一方、ケンブリッジ大学のジョン・ペリーらは、孤独感、他者とのかかわりの頻度、そのかかわりの質(秘密を打ち明けられるかなど)について、英国バイオバンク研究参加者48万7647人に質問し、参加者たちの遺伝子を調べました。
その結果、ゲノム上の15か所の座位における遺伝的変異が、社会的孤立に関連していることがわかったそうです。しかも、この遺伝的変異が、神経症傾向や主観的幸福感、BMI(肥満の指標)にも影響していたとか。
つまり、社会的孤立、メンタルヘルス、心血管代謝の健康(過度の肥満があると損なわれる)の間には、遺伝的形質が媒介している可能性があり、社会的孤立がメンタルヘルスの悪化や肥満の原因であるとは言い切れない可能性があるわけです。
 

子のしあわせのため親が持つべき感覚は?

また、五つのライフスキル―誠実性、情緒安定性、粘り強さ、楽天性、自己効力感も、一種の性格だったり、行動特性だったりするので、こちらも30~50%程度は遺伝の影響があると考えられています。ですから、だれもが同じようにライフスキルを高められるわけではないし、だれもが同じように社会的孤立、メンタルヘルス、心血管代謝の健康を改善できるわけではないのです。
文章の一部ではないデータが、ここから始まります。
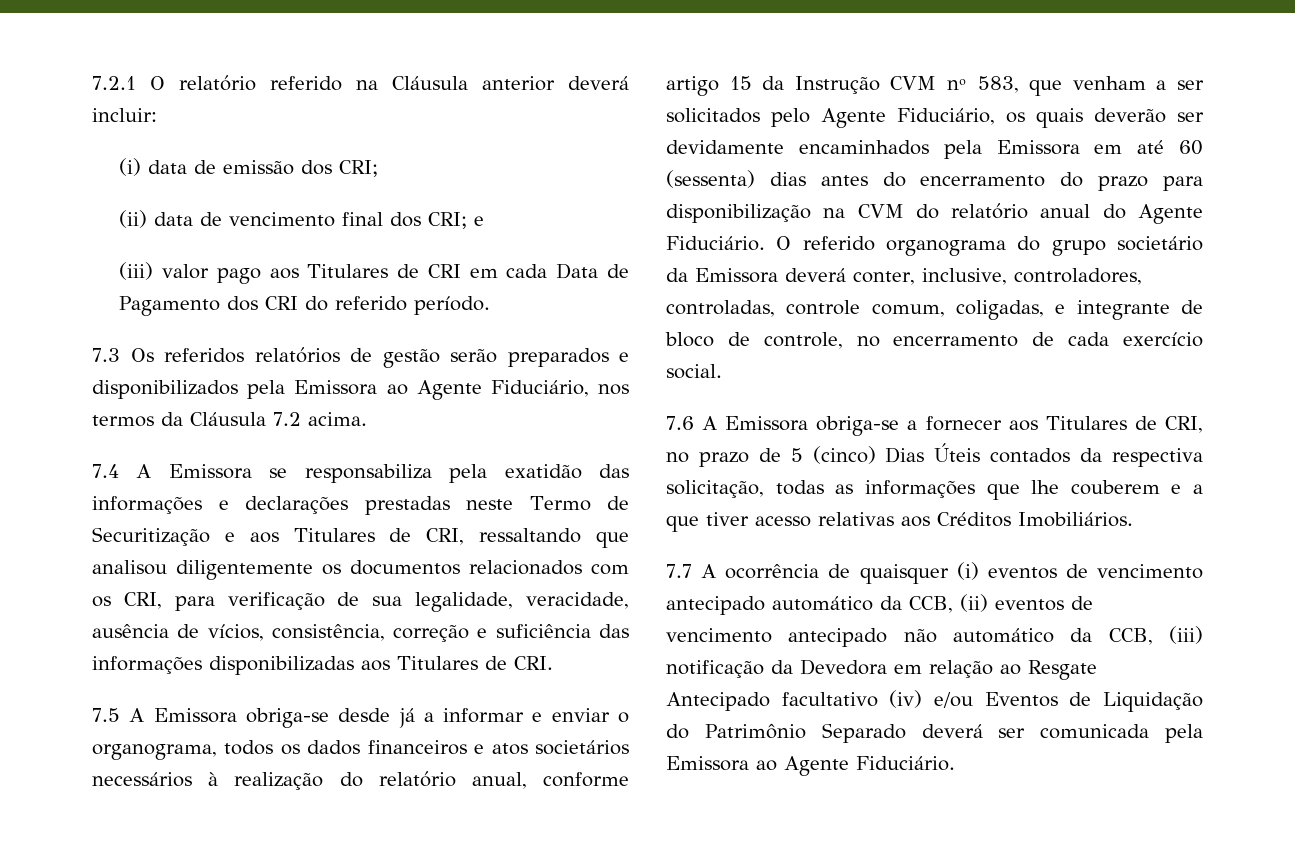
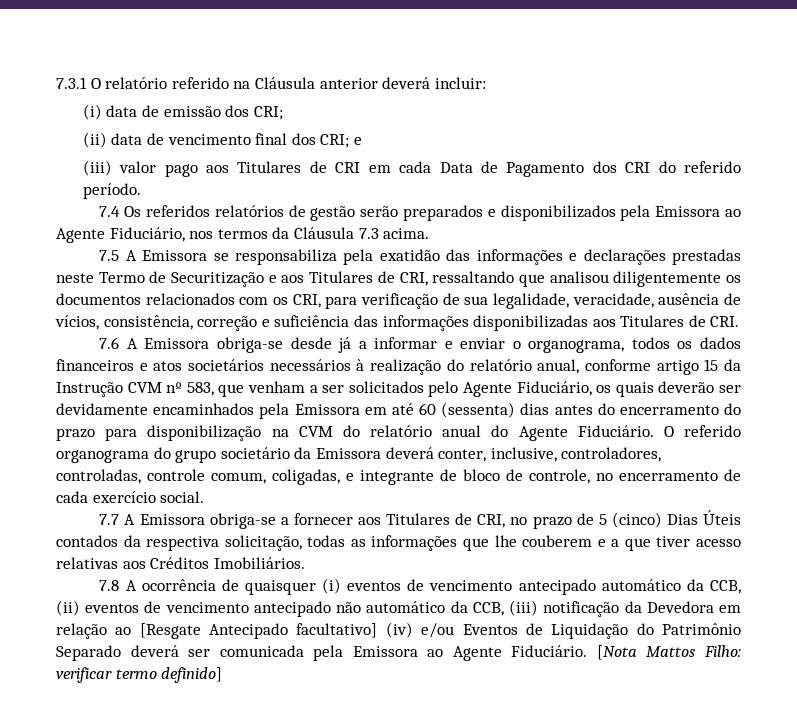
- 7.2.1 O relatório referido na Cláusula anterior deverá incluir:
+ 7.3.1 O relatório referido na Cláusula anterior deverá incluir:
- 7.3 Os referidos relatórios de gestão serão preparados e disponibilizados pela Emissora ao Agente Fiduciário, nos termos da Cláusula 7.2 acima.
+ 7.4 Os referidos relatórios de gestão serão preparados e disponibilizados pela Emissora ao Agente Fiduciário, nos termos da Cláusula 7.3 acima.
- 7.4 A Emissora se responsabiliza pela exatidão das informações e declarações prestadas neste Termo de Securitização e aos Titulares de CRI, ressaltando que analisou diligentemente os documentos relacionados com os CRI, para verificação de sua legalidade, veracidade, ausência de vícios, consistência, correção e suficiência das informações disponibilizadas aos Titulares de CRI.
+ 7.5 A Emissora se responsabiliza pela exatidão das informações e declarações prestadas neste Termo de Securitização e aos Titulares de CRI, ressaltando que analisou diligentemente os documentos relacionados com os CRI, para verificação de sua legalidade, veracidade, ausência de vícios, consistência, correção e suficiência das informações disponibilizadas aos Titulares de CRI.
- 7.5 A Emissora obriga-se desde já a informar e enviar o organograma, todos os dados financeiros e atos societários necessários à realização do relatório anual, conforme artigo 15 da Instrução CVM nº 583, que venham a ser solicitados pelo Agente Fiduciário, os quais deverão ser devidamente encaminhados pela Emissora em até 60 (sessenta) dias antes do encerramento do prazo para disponibilização na CVM do relatório anual do Agente Fiduciário.
+ 7.6 A Emissora obriga-se desde já a informar e enviar o organograma, todos os dados financeiros e atos societários necessários à realização do relatório anual, conforme artigo 15 da Instrução CVM nº 583, que venham a ser solicitados pelo Agente Fiduciário, os quais deverão ser devidamente encaminhados pela Emissora em até 60 (sessenta) dias antes do encerramento do prazo para disponibilização na CVM do relatório anual do Agente Fiduciário.
- 7.6 A Emissora obriga-se a fornecer aos Titulares de CRI, no prazo de 5 (cinco) Dias Úteis contados da respectiva solicitação, todas as informações que lhe couberem e a que tiver acesso relativas aos Créditos Imobiliários.
+ 7.7 A Emissora obriga-se a fornecer aos Titulares de CRI, no prazo de 5 (cinco) Dias Úteis contados da respectiva solicitação, todas as informações que lhe couberem e a que tiver acesso relativas aos Créditos Imobiliários.
- 7.7 A ocorrência de quaisquer (i) eventos de vencimento antecipado automático da CCB, (ii) eventos de vencimento antecipado não automático da CCB, (iii) notificação da Devedora em relação ao Resgate Antecipado facultativo (iv) e/ou Eventos de Liquidação do Patrimônio Separado deverá ser comunicada pela Emissora ao Agente Fiduciário.
+ 7.8 A ocorrência de quaisquer (i) eventos de vencimento antecipado automático da CCB, (ii) eventos de vencimento antecipado não automático da CCB, (iii) notificação da Devedora em relação ao [Resgate Antecipado facultativo] (iv) e/ou Eventos de Liquidação do Patrimônio Separado deverá ser comunicada pela Emissora ao Agente Fiduciário.
+ [Nota Mattos Filho: verificar termo definido]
同じような働きかけをしても、ライフスキルが伸びやすい子もいれば、伸びにくい子もいる。孤独を好む子もいれば、メンタルに問題を抱えやすい子もいる、心血管代謝の健康問題を抱えやすい子もいる、そういう多様性を前提とした感覚をしっかり持ったうえで、ライフスキルを伸ばそうとする。親が持つべき感覚はそうしたものだと思います。